*WHAT THE TASK REQUIRES:*
Count how many lines below contain the word "none", then give that number alone.

- - -

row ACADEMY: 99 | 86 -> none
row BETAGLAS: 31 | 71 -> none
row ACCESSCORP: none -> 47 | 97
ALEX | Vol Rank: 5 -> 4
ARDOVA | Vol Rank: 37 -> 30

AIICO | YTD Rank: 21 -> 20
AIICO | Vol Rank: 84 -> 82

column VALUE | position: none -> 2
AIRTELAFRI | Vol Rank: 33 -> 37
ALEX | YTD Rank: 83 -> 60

- - -

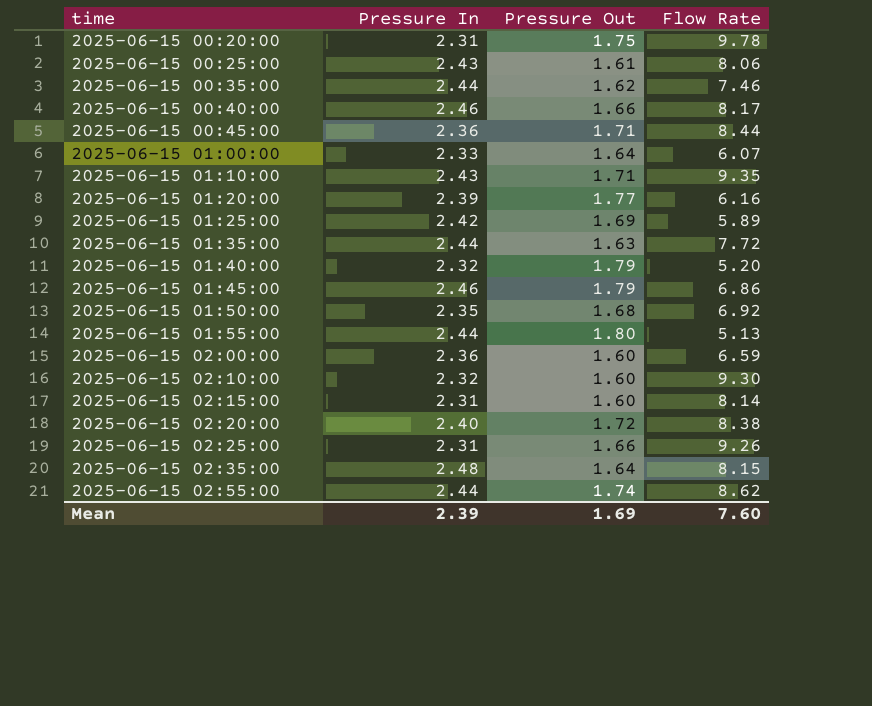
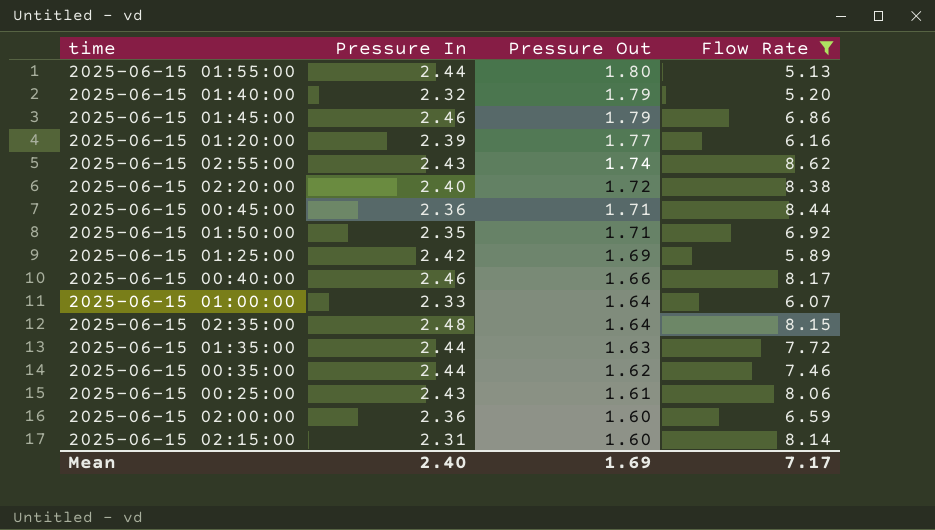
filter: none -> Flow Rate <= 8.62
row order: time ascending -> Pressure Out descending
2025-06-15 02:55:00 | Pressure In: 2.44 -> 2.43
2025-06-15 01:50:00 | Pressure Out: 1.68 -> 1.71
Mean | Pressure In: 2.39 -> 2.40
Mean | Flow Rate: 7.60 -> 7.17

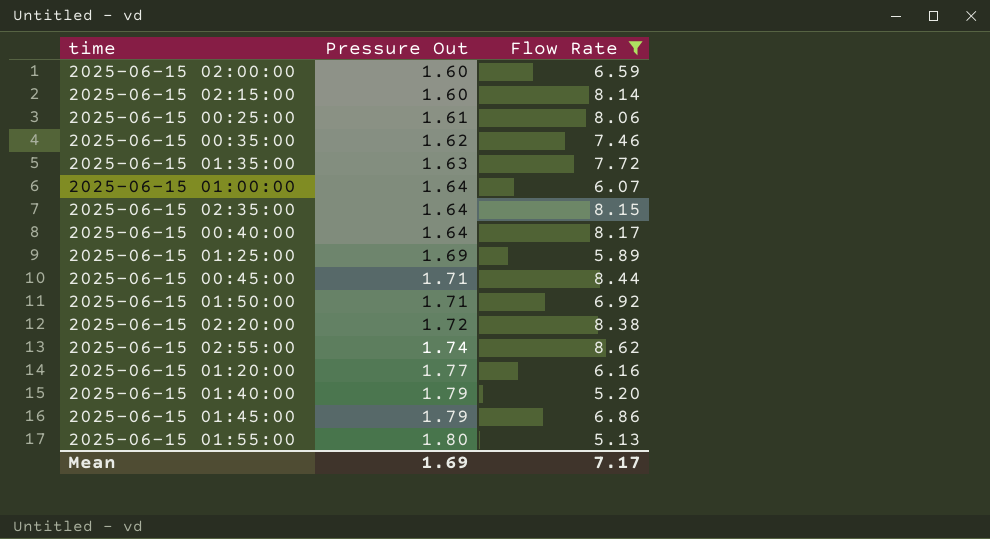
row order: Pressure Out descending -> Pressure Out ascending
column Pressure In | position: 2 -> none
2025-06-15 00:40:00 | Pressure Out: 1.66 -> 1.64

- - -

*ANSWER:*
6